> Data to process:
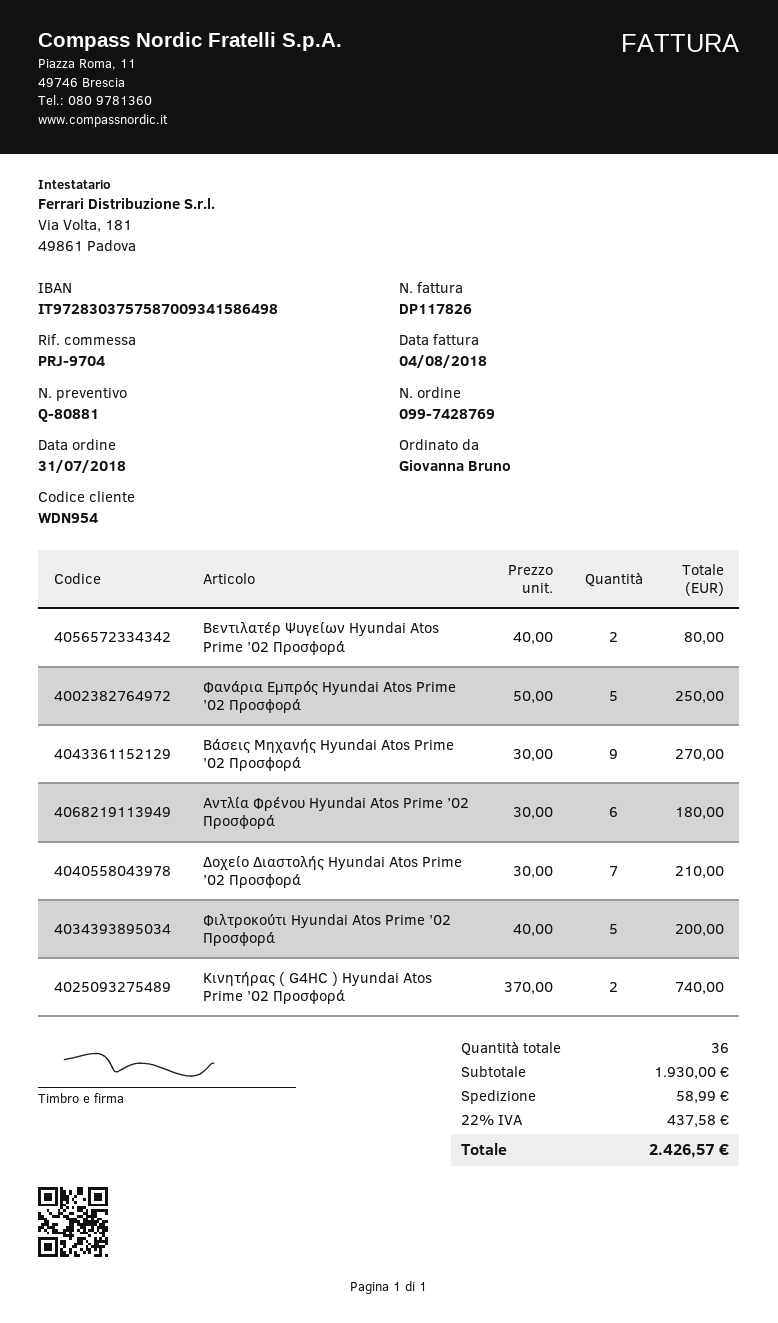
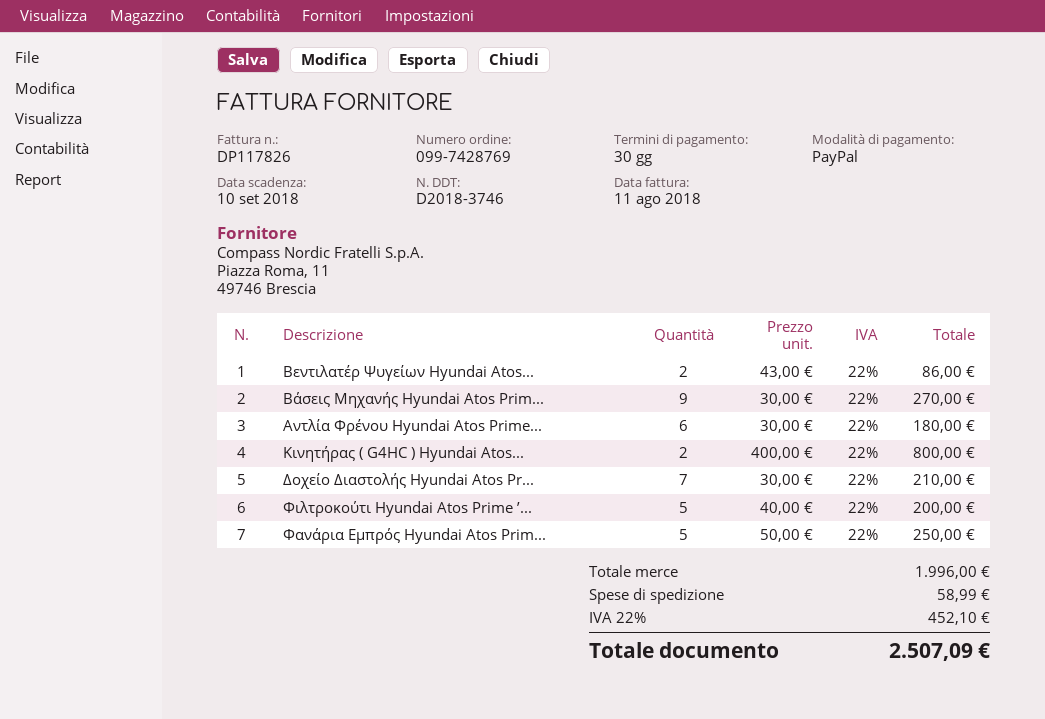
invoice date: 2018-08-04 -> 2018-08-11
Βεντιλατέρ Ψυγείων Hyundai Atos Prime ’02 Προσφορά: 2 x 40.00 = 80.00 -> 2 x 43.00 = 86.00
Κινητήρας ( G4HC ) Hyundai Atos Prime ’02 Προσφορά: 2 x 370.00 = 740.00 -> 2 x 400.00 = 800.00
subtotal: 1930.00 -> 1996.00
tax: 22% = 437.58 -> 22% = 452.10
total: 2426.57 -> 2507.09

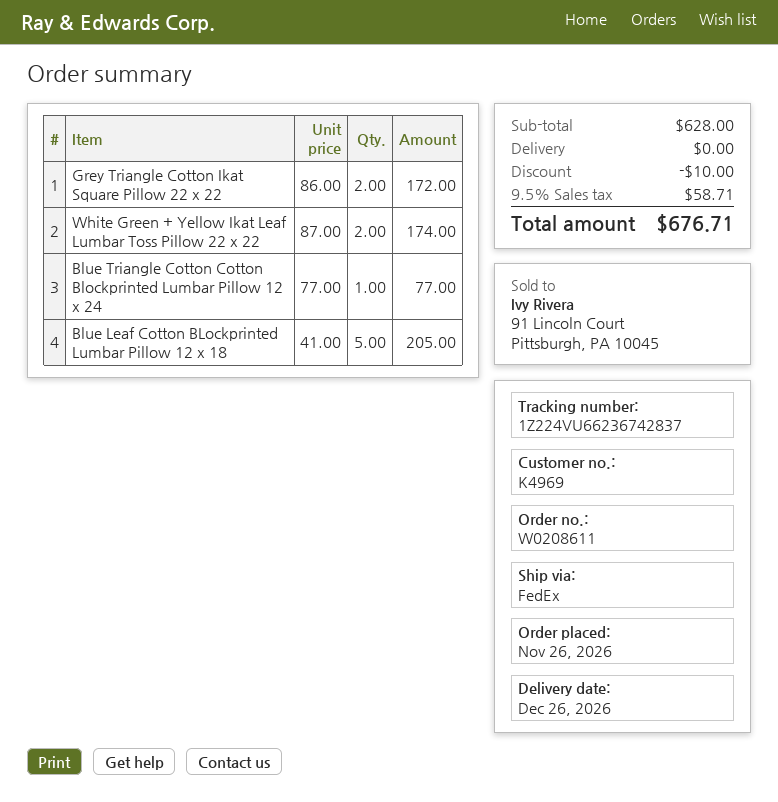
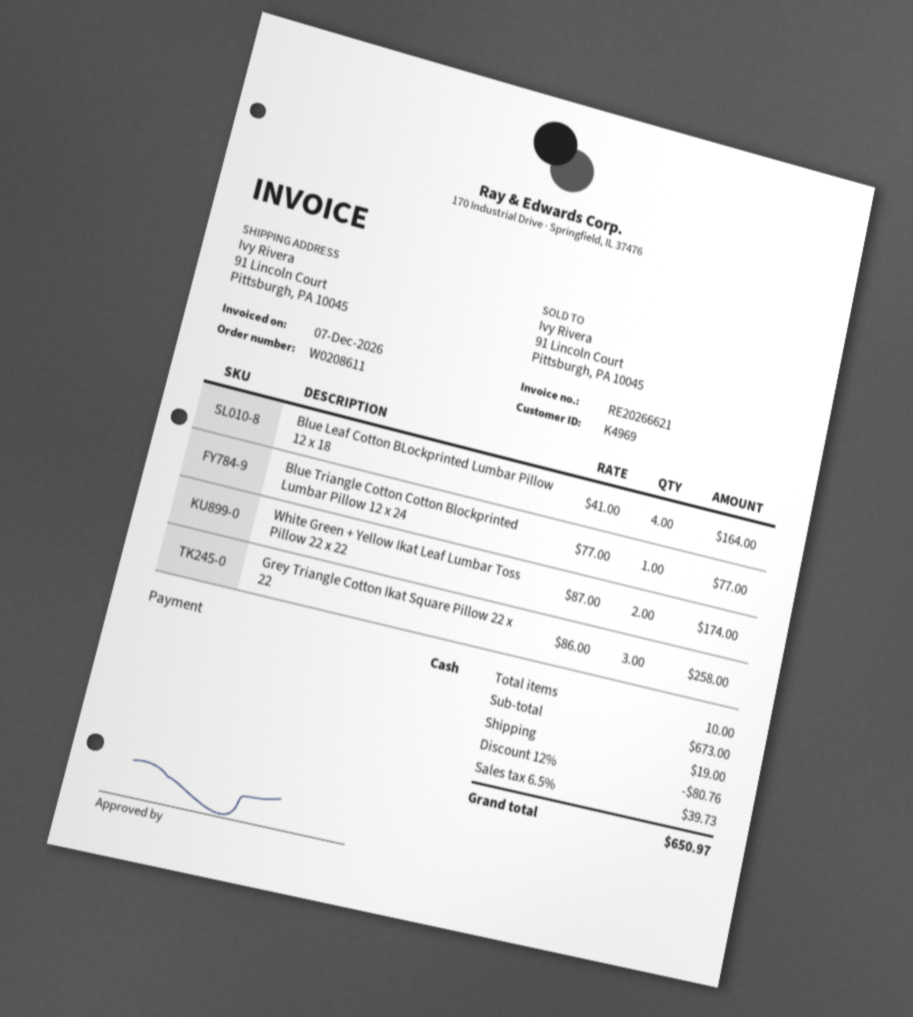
Grey Triangle Cotton Ikat Square Pillow 22 x 22: 2 x 86.00 = 172.00 -> 3 x 86.00 = 258.00
Blue Leaf Cotton BLockprinted Lumbar Pillow 12 x 18: 5 x 41.00 = 205.00 -> 4 x 41.00 = 164.00
subtotal: 628.00 -> 673.00
discount: 10.00 -> 80.76
shipping: 0.00 -> 19.00
tax: 9.5% = 58.71 -> 6.5% = 39.73
total: 676.71 -> 650.97

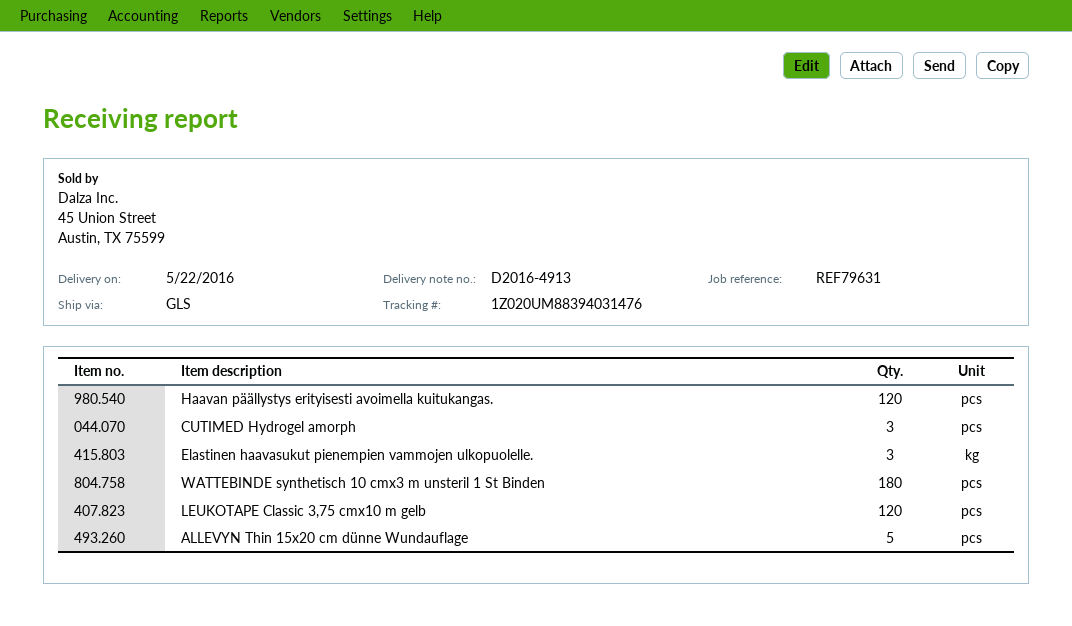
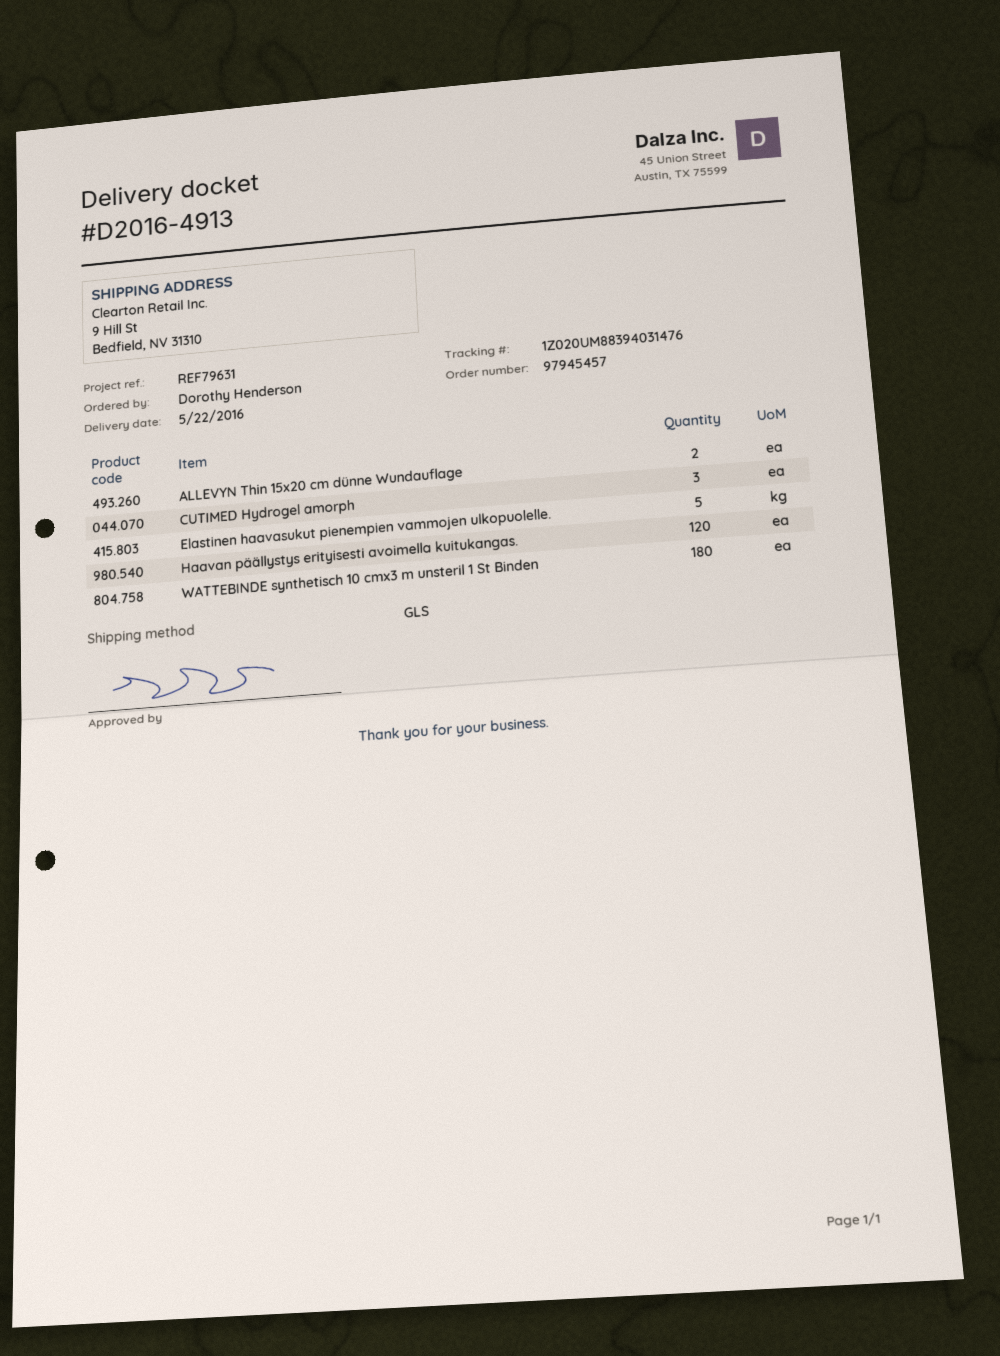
Elastinen haavasukut pienempien vammojen ulkopuolelle.: 3 -> 5
LEUKOTAPE Classic 3,75 cmx10 m gelb: 120 -> none
ALLEVYN Thin 15x20 cm dünne Wundauflage: 5 -> 2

> Assigned task: Find the string "Hyundai" in the material above. Then copy each line that has it.

> Solution below:
Βεντιλατέρ Ψυγείων Hyundai Atos Prime ’02 Προσφορά: 2 x 40.00 = 80.00 -> 2 x 43.00 = 86.00
Κινητήρας ( G4HC ) Hyundai Atos Prime ’02 Προσφορά: 2 x 370.00 = 740.00 -> 2 x 400.00 = 800.00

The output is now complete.